#2145 closed defect (fixed)
CLOSE_WAIT socket leak in downstream connections with keepalive
Reported by: | Anton Ovchinnikov | Owned by: | |
---|---|---|---|
Priority: | minor | Milestone: | |
Component: | nginx-core | Version: | 1.19.x |
Keywords: | keepalive, CLOSE_WAIT | Cc: | |
uname -a: | Linux 4ecd0abe453e 4.19.76-linuxkit #1 SMP Tue May 26 11:42:35 UTC 2020 x86_64 GNU/Linux | ||
nginx -V: |
nginx version: nginx/1.19.7
built by gcc 8.3.0 (Debian 8.3.0-6) built with OpenSSL 1.1.1d 10 Sep 2019 TLS SNI support enabled configure arguments: --prefix=/etc/nginx --sbin-path=/usr/sbin/nginx --modules-path=/usr/lib/nginx/modules --conf-path=/etc/nginx/nginx.conf --error-log-path=/var/log/nginx/error.log --http-log-path=/var/log/nginx/access.log --pid-path=/var/run/nginx.pid --lock-path=/var/run/nginx.lock --http-client-body-temp-path=/var/cache/nginx/client_temp --http-proxy-temp-path=/var/cache/nginx/proxy_temp --http-fastcgi-temp-path=/var/cache/nginx/fastcgi_temp --http-uwsgi-temp-path=/var/cache/nginx/uwsgi_temp --http-scgi-temp-path=/var/cache/nginx/scgi_temp --user=nginx --group=nginx --with-compat --with-file-aio --with-threads --with-http_addition_module --with-http_auth_request_module --with-http_dav_module --with-http_flv_module --with-http_gunzip_module --with-http_gzip_static_module --with-http_mp4_module --with-http_random_index_module --with-http_realip_module --with-http_secure_link_module --with-http_slice_module --with-http_ssl_module --with-http_stub_status_module --with-http_sub_module --with-http_v2_module --with-mail --with-mail_ssl_module --with-stream --with-stream_realip_module --with-stream_ssl_module --with-stream_ssl_preread_module --with-cc-opt='-g -O2 -fdebug-prefix-map=/data/builder/debuild/nginx-1.19.7/debian/debuild-base/nginx-1.19.7=. -fstack-protector-strong -Wformat -Werror=format-security -Wp,-D_FORTIFY_SOURCE=2 -fPIC' --with-ld-opt='-Wl,-z,relro -Wl,-z,now -Wl,--as-needed -pie' |
Description
It looks like in certain situations Nginx doesn't close connections to downstream properly, and as a result, lots of sockets end up in CLOSE_WAIT state.

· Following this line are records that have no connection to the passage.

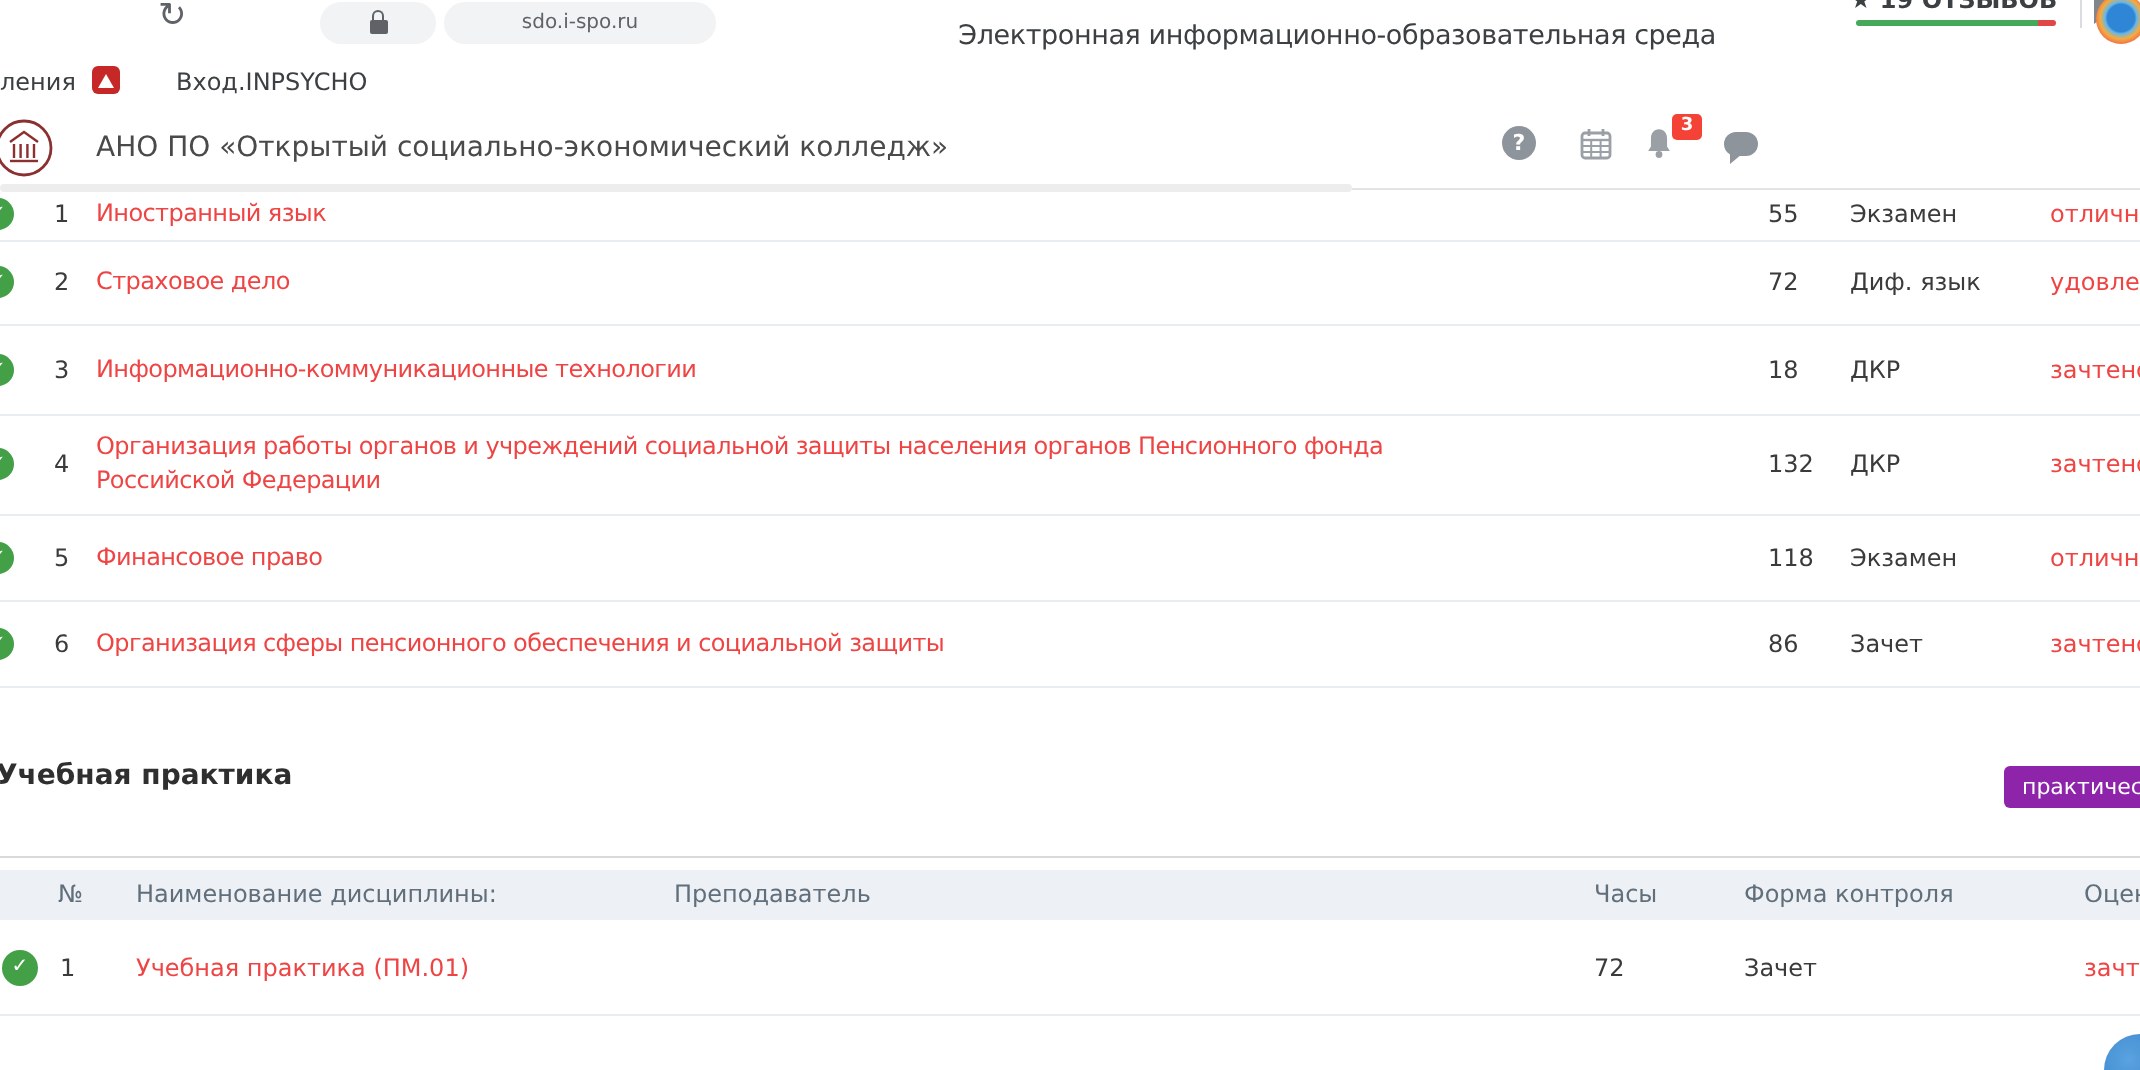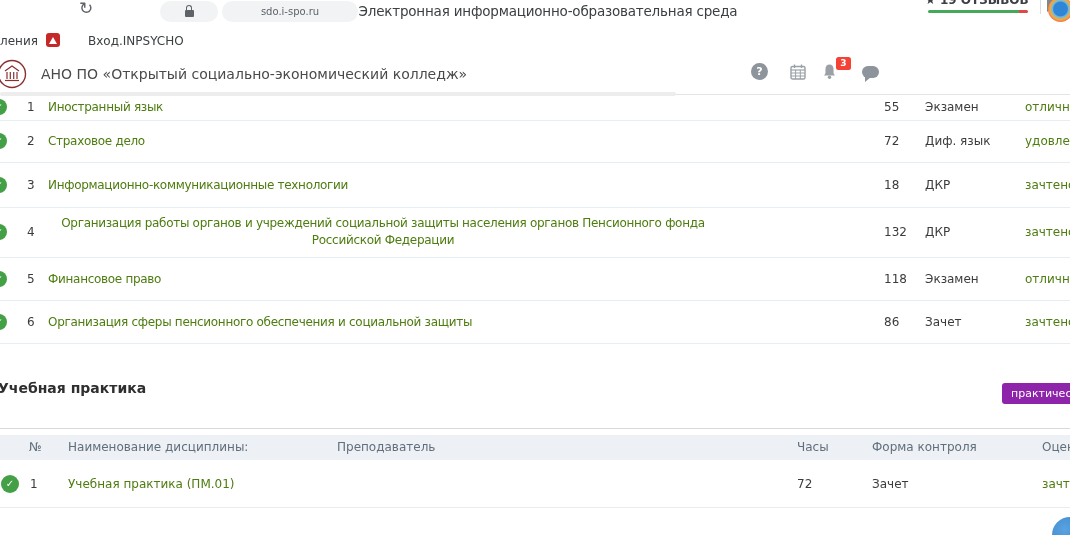--- a/index.html
+++ b/index.html
@@ -9,21 +9,21 @@
   
   .topbar{position:absolute;left:0;top:0;width:100%;height:28px;background:#fff;}
   .refresh{position:absolute;left:79px;top:-2px;font-size:17px;color:#5f6368;cursor:pointer;}
   .pill{position:absolute;top:1px;height:21px;background:#f1f3f4;border-radius:11px;
         display:flex;align-items:center;justify-content:center;}
   .pill-lock{left:160px;width:58px;}
   .pill-url{left:222px;width:136px;font-size:10px;color:#5f6368;}
   .lock{width:9px;height:7px;background:#5f6368;border-radius:1px;position:relative;margin-top:4px;}
   .lock::before{content:"";position:absolute;top:-5px;left:1px;width:4px;height:4px;
         border:1.5px solid #5f6368;border-bottom:none;border-radius:3px 3px 0 0;}
-  .pagetitle{position:absolute;left:238px;top:3px;width:620px;text-align:center;
+  .pagetitle{position:absolute;left:238px;top:10px;width:620px;text-align:right;
         font-size:13.5px;letter-spacing:-0.2px;color:#3c4043;white-space:nowrap;}
   .reviews{position:absolute;left:925px;top:-7px;font-size:12px;font-weight:bold;
         color:#3c4043;white-space:nowrap;cursor:pointer;}
   .reviews-underline{position:absolute;left:928px;top:10px;width:100px;height:3px;border-radius:2px;
         background:linear-gradient(90deg,#45a85b 0 91%,#e04747 91%);}
   .chromediv{position:absolute;left:1040px;top:0;width:1px;height:14px;background:#dadce0;}
   .ribbon{position:absolute;left:1047px;top:-4px;width:12px;height:16px;background:#80868b;cursor:pointer;
         clip-path:polygon(0 0,100% 0,100% 100%,50% 72%,0 100%);}
   .avatar{position:absolute;left:1048px;top:-3px;width:25px;height:25px;border-radius:50%;cursor:pointer;
         background:radial-gradient(circle at 50% 48%,#2f86d6 0 38%,#67b7e8 44%,#f4ac3d 58%,#ef5b4e 78%,#f6d35c 100%);}
@@ -35,40 +35,40 @@
   .bm-fav{position:absolute;left:46px;top:5px;width:14px;height:14px;border-radius:3px;background:#c62828;
         display:flex;align-items:center;justify-content:center;cursor:pointer;}
   .bm-fav .tri{width:0;height:0;border-left:4px solid transparent;border-right:4px solid transparent;
         border-bottom:7px solid #ffffff;}
   .bm-label{left:68px;margin-left:20px;}
   .bm-border{position:absolute;left:0;top:49px;width:100%;height:1px;background:#ececec;}
 
   
   .siteheader{position:absolute;left:0;top:50px;width:100%;height:42px;background:#fff;}
   .logo{position:absolute;left:-3px;top:9px;width:30px;height:30px;}
-  .college{position:absolute;left:41px;top:16px;font-size:14px;color:#4a4a4a;white-space:nowrap;}
+  .college{position:absolute;left:48px;top:16px;font-size:14px;color:#4a4a4a;white-space:nowrap;}
   .hicon{position:absolute;top:13px;cursor:pointer;}
   .help{left:751px;width:17px;height:17px;border-radius:50%;background:#8d949b;color:#fff;
         font-size:11px;font-weight:bold;text-align:center;line-height:17px;}
   .cal{left:790px;top:14px;}
   .bell{left:821px;top:13px;}
   .badge{position:absolute;left:836px;top:7px;min-width:13px;height:13px;border-radius:2.5px;background:#f44336;
         color:#fff;font-size:9px;font-weight:bold;text-align:center;line-height:13px;padding:0 1px;}
   .chat{left:862px;top:16px;width:17px;height:12px;background:#8d949b;border-radius:7px;position:absolute;}
   .chat::after{content:"";position:absolute;left:3px;bottom:-4px;width:0;height:0;
         border-top:5px solid #8d949b;border-right:6px solid transparent;}
 
   
   .scrollbar-track{position:absolute;left:0;top:92px;width:676px;height:4px;background:#ededed;border-radius:2px;}
   .scrollbar-rest{position:absolute;left:676px;top:94px;width:394px;height:1px;background:#e4e4e4;}
 
   
   .trow{position:absolute;left:0;width:100%;border-bottom:1px solid #e8edf2;}
   .cell{position:absolute;top:50%;transform:translateY(-50%);font-size:12px;color:#3b3b3b;white-space:nowrap;}
-  .link{color:#4d7c0f;text-decoration:none;cursor:pointer;text-align:center;}
+  .link{color:#ef4444;text-decoration:none;cursor:pointer;}
   .chk{position:absolute;top:50%;transform:translateY(-50%);width:16px;height:16px;border-radius:50%;
        background:#43a047;color:#fff;font-size:9px;font-weight:bold;text-align:center;line-height:16px;}
   .chk::after{content:"✓";}
   .t1 .chk{left:-9px;}
   .t1 .c-num{left:27px;}
   .t1 .c-name{left:48px;max-width:670px;white-space:normal;line-height:17px;letter-spacing:-0.3px;}
   .t1 .c-hours{left:884px;}
   .t1 .c-ctrl{left:925px;}
   .t1 .c-grade{left:1025px;}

One of those situations: Nginx sitting behind an Envoy proxy (https://www.envoyproxy.io/) and responding unconditionally (e.g. with return 200
) or with activated rate limits (via limit_req
), all that with keepalive enabled. Clients send POST requests with non-empty body to Envoy that proxies them to Nginx.
Here you can find a reproducible example with instructions: https://github.com/tonyo/nginx-too-many-close-wait/ Here's a basic Nginx configuration taken from there that was used to reproduce the issue:
worker_processes 1; events {} http { server { listen 8080; server_name _; return 200; } }
I could reproduce the issue with all the version I tested with (1.14.2
, 1.18.0
, 1.19.7
).
On the network level, it seems that the issue manifests itself when Nginx responds before fully reading the request body, and then doesn't properly react to TCP FIN packet received from the downstream.
I found this issue that seems related: https://forum.nginx.org/read.php?2,286665,286699#msg-286699 We briefly tested the provided patch and it does seem to work, but I don't really know how much we can rely on it, and whether it is still up-to-date.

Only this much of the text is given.